Limitations of the current study
The current study was subject to several limitations that are worth mentioning. First, there was a concern regarding the validity of the migraine and IBD diagnoses. Nevertheless, the wide use of the ICHD-2 and
Rome criteria for coding migraine and IBD diagnoses in Taiwan, as well as the routine sample check of medical records by the NHI Bureau with regard to health
insurance claims might have improved the accuracy of the coding. Secondly, although a universal healthcare system exists in Taiwan, there is a potential bias that migraineurs with more frequent medical-care-seeking behavior may have a higher chance of being diagnosed with IBS compared with other migraineurs. Thirdly, the NHIRD does not provide detailed information on patients regarding their lifestyle, habits, body mass index, physical activity, socioeconomic status and family history that may also contribute as potential confounding factors.

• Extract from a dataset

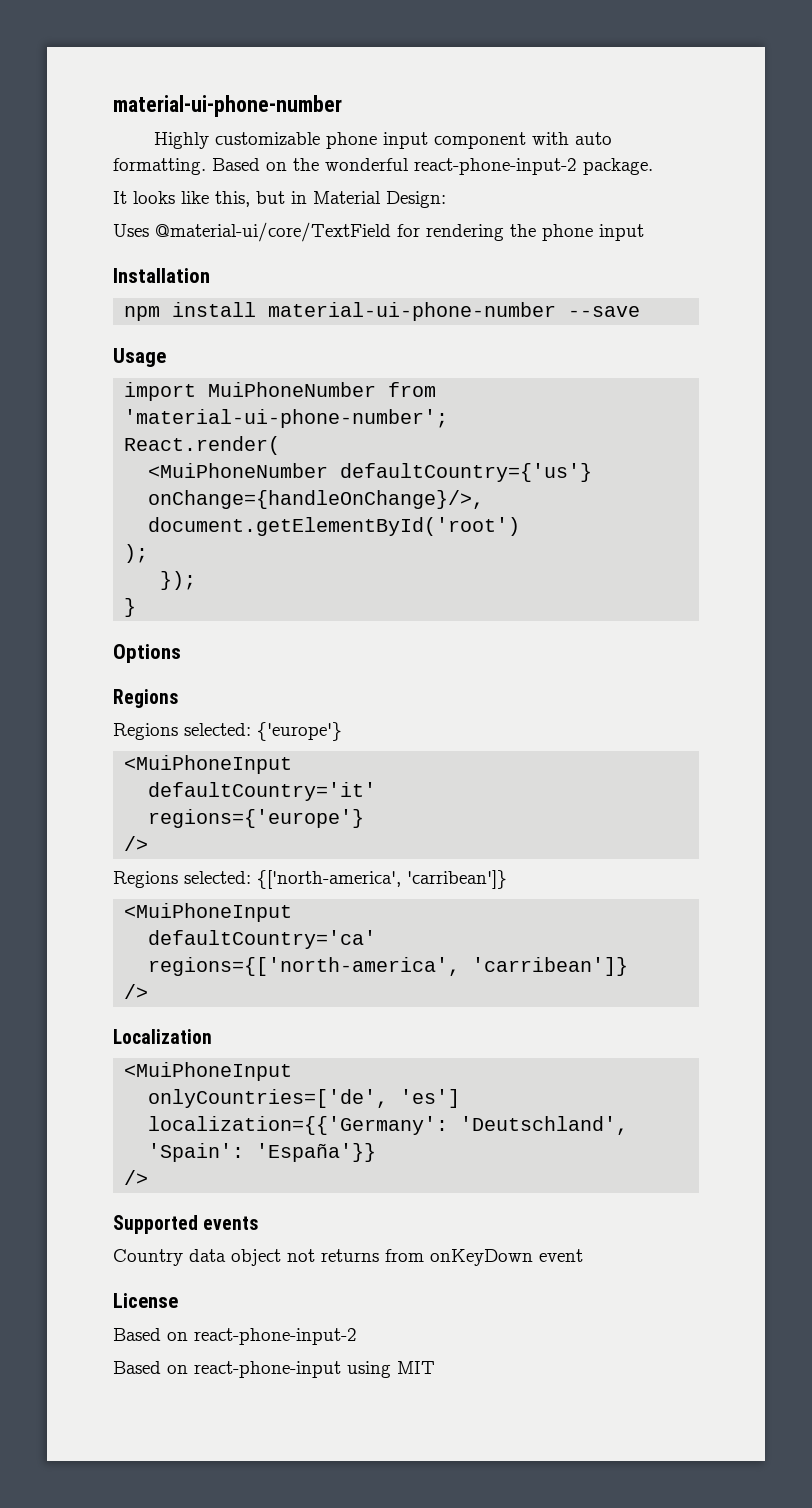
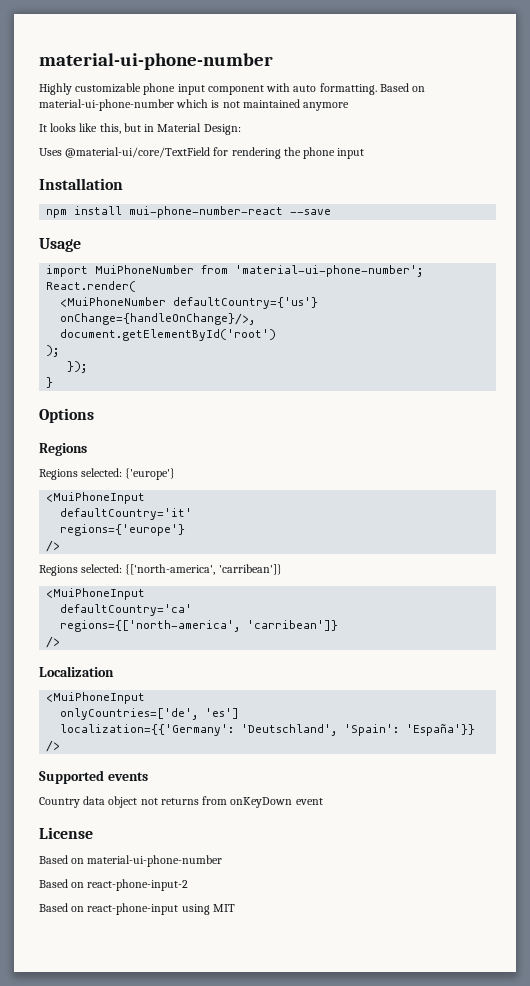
[293,158,653,175] the wonderful react-phone-input-2 package. -> [39,99,350,111] material-ui-phone-number which is not maintained anymore
[268,302,557,321] material-ui-phone-number -> [129,206,284,218] mui-phone-number-react
(178, 1300) none -> [39,855,223,867] // Based on material-ui-phone-number

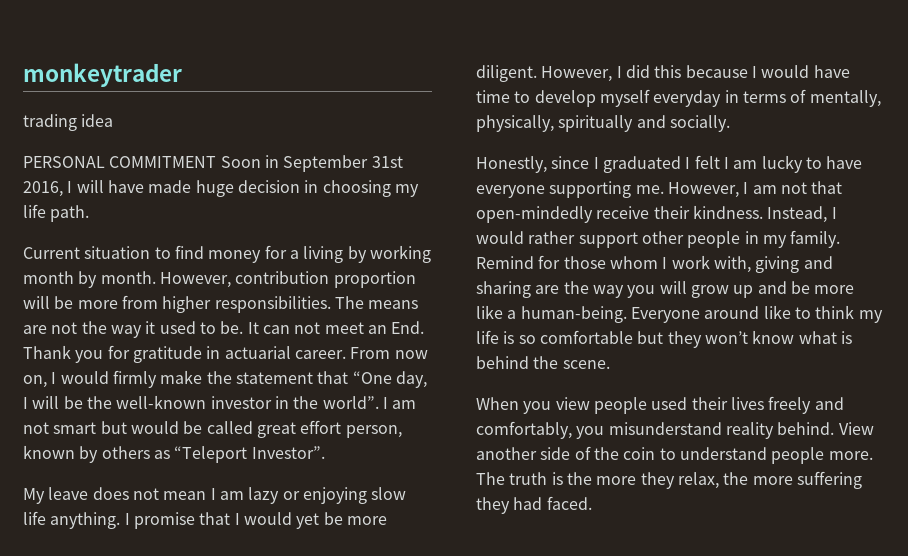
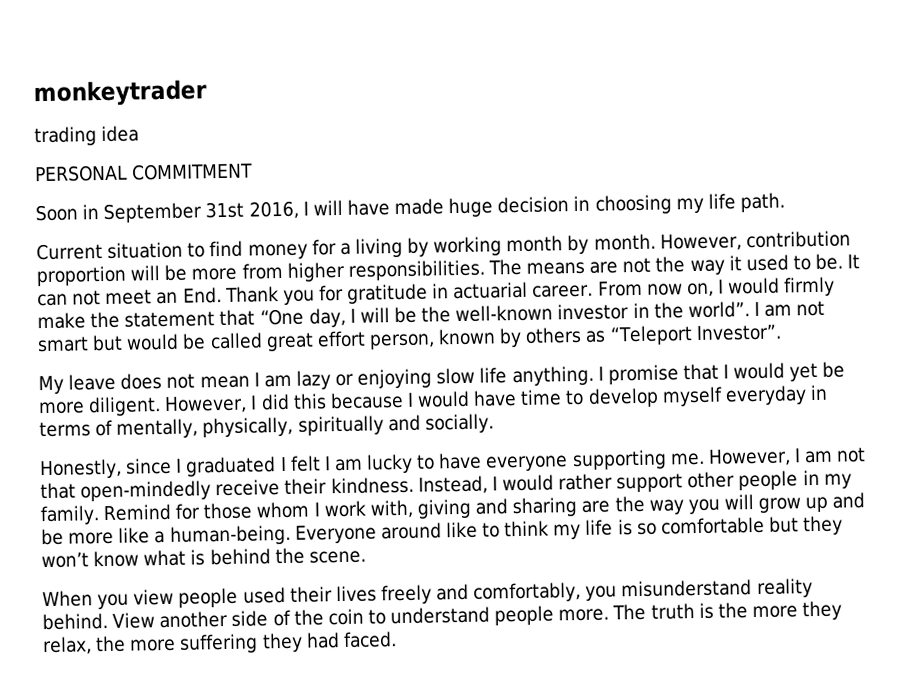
(217, 162) none -> (254, 171) //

Fourthly, the records of the NHI
claims primarily serve the purpose of administrative billing and do not undergo verification for scientific purposes. The patients could not be contacted directly to obtain additional information on their use of medications because of the anonymity assured by the identification numbers. Finally, patients with migraine or
IBS who have not used healthcare services are not included in the study population.
Conclusion
This nationwide population-based cohort study revealed that migraine patients _ particularly the young _ exhibited an increased risk of developing IBS. Considerable evidence is emerging to support a unified concept of these functional pain disorders, in which a genetically sensitive nervous system becomes hypervigilant to stimuli and develops structural and functional changes over time to give rise to ubiquitous diseases. Screening patients with migraine for IBS and vice versa is necessary to provide an effective therapy toward understanding these disorders.